Assignment ▸ Look through the listing below and report every line that contains "image".

[[ Supplied information open ]]

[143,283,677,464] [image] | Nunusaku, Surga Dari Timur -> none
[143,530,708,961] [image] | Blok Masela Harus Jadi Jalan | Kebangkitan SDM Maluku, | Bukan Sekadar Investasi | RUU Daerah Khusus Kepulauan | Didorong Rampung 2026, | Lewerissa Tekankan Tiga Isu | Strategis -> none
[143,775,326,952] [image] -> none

[[ Supplied information closed ]]
[[ Supplied information open ]]

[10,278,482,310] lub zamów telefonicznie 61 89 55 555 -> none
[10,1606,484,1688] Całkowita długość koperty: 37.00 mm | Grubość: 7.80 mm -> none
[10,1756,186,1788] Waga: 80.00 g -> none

[[ Supplied information closed ]]

Solution to this exercise ▸
[143,283,677,464] [image] | Nunusaku, Surga Dari Timur -> none
[143,530,708,961] [image] | Blok Masela Harus Jadi Jalan | Kebangkitan SDM Maluku, | Bukan Sekadar Investasi | RUU Daerah Khusus Kepulauan | Didorong Rampung 2026, | Lewerissa Tekankan Tiga Isu | Strategis -> none
[143,775,326,952] [image] -> none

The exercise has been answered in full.